Enhancement on VRAM (and maybe RAM?) handling between samplers on LTX 2 comfy native workflow

### Custom Node Testing

- [ ] I have tried disabling custom nodes and the issue persists (see [how to disable custom nodes](https://docs.comfy.org/troubleshooting/custom-node-issues#step-1%3A-test-with-all-custom-nodes-disabled) if you need help)

### Expected Behavior

1080p above 200 frames with 25 fps video generation can be normally performed without OOM across samplers

### Actual Behavior

At 1080p above 200 frames with 25 fps video generation, when the progress move from first sampling to the second sampling (upscale 2x step), the VRAM usage shoots up and causes OOM

### Steps to Reproduce

I'm using native ComfyUI workflow (from the templates browser) I2V LTX 2 distilled workflow, nothing is changed.

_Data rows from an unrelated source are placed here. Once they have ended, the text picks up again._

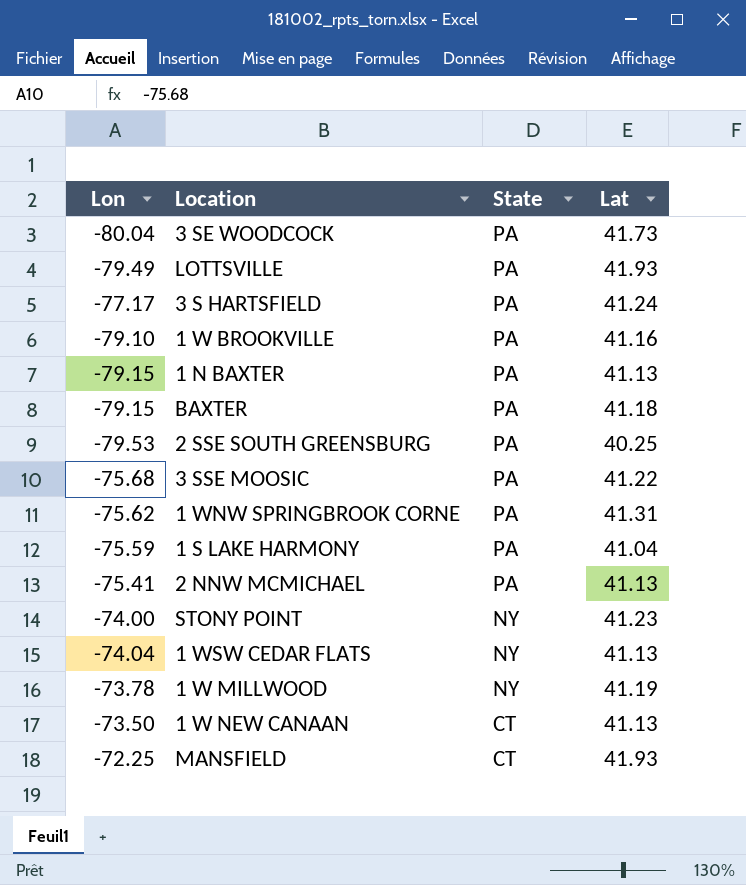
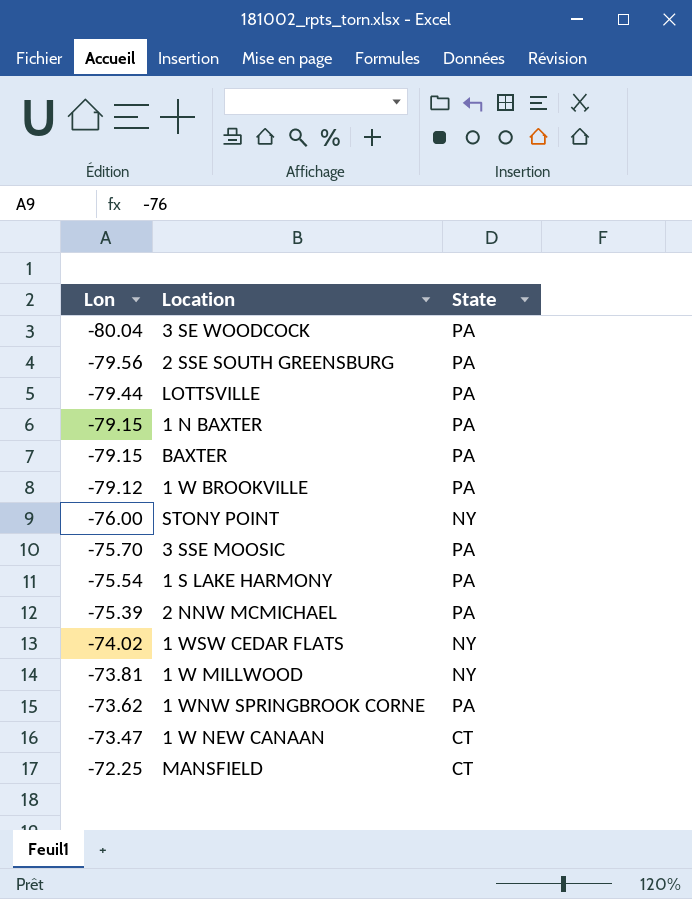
row order: State descending -> Lon ascending
column Lat | position: 4 -> none
row 3 S HARTSFIELD: -77.17 | PA | 41.24 -> none
2 SSE SOUTH GREENSBURG | Lon: -79.53 -> -79.56
LOTTSVILLE | Lon: -79.49 -> -79.44
1 W BROOKVILLE | Lon: -79.10 -> -79.12
STONY POINT | Lon: -74.00 -> -76.00
3 SSE MOOSIC | Lon: -75.68 -> -75.70
1 S LAKE HARMONY | Lon: -75.59 -> -75.54
2 NNW MCMICHAEL | Lon: -75.41 -> -75.39
1 WSW CEDAR FLATS | Lon: -74.04 -> -74.02
1 W MILLWOOD | Lon: -73.78 -> -73.81
1 WNW SPRINGBROOK CORNE | Lon: -75.62 -> -73.62
1 W NEW CANAAN | Lon: -73.50 -> -73.47

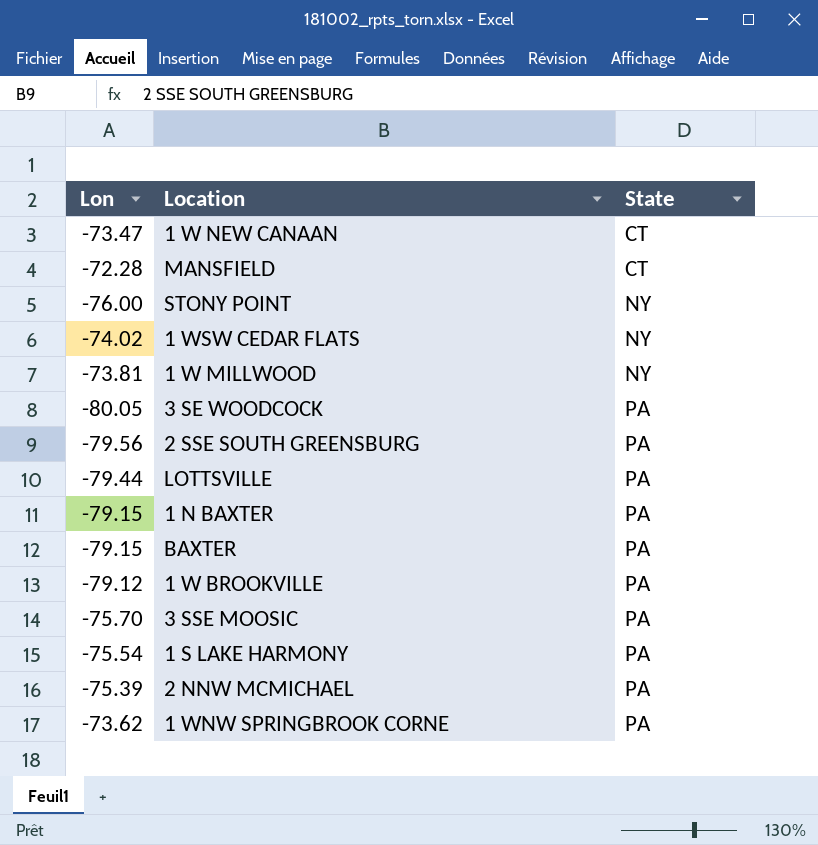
row order: Lon ascending -> State ascending
MANSFIELD | Lon: -72.25 -> -72.28
3 SE WOODCOCK | Lon: -80.04 -> -80.05

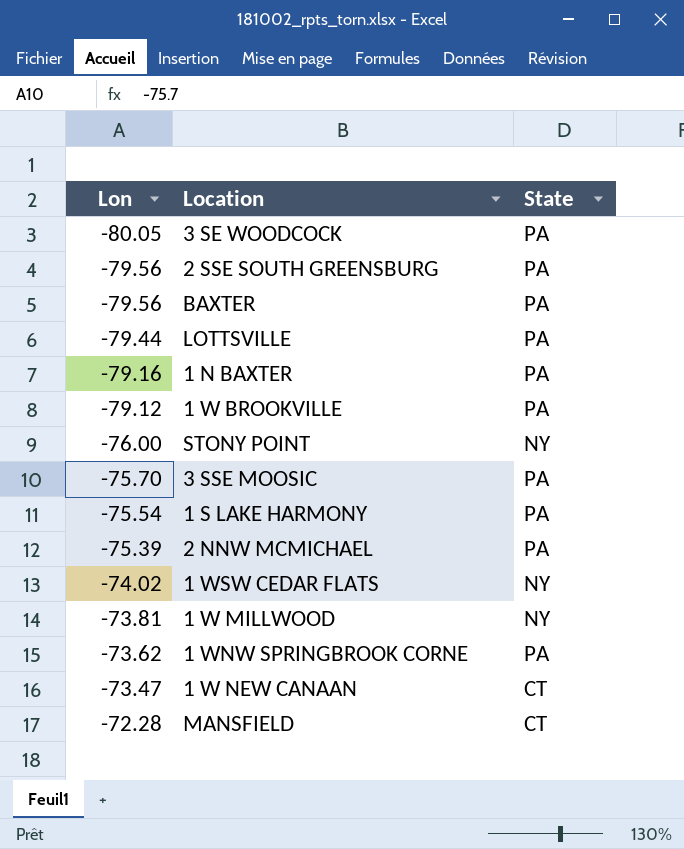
row order: State ascending -> Lon ascending
BAXTER | Lon: -79.15 -> -79.56
1 N BAXTER | Lon: -79.15 -> -79.16

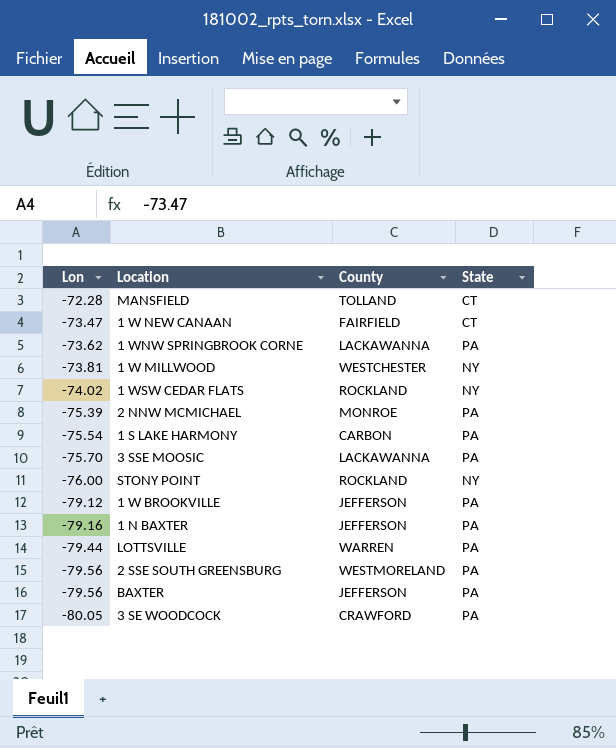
row order: Lon ascending -> Lon descending
column County | position: none -> 3

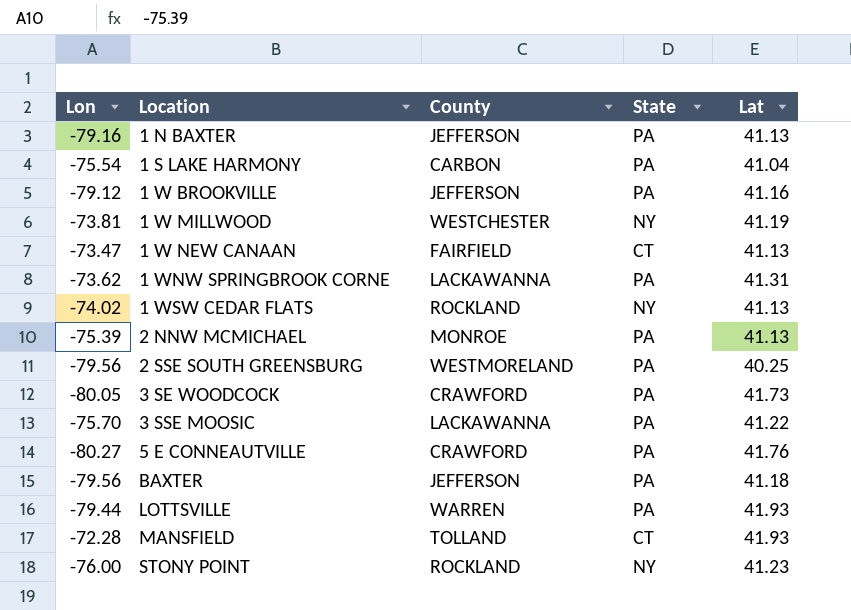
row order: Lon descending -> Location ascending
column Lat | position: none -> 5
row 5 E CONNEAUTVILLE: none -> -80.27 | CRAWFORD | PA | 41.76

The flags i'm using to run comfy ui is: `comfy launch -- --use-sage-attention --listen --novram --cache-none --disable-smart-memory --preview-method taesd`

Machine specs is: 16GB VRAM, 32GB RAM, 64GB file swap, swappiness set to 6. I'm using Linux in headless mode (no desktop environment running, operate solely using SSH, remotely)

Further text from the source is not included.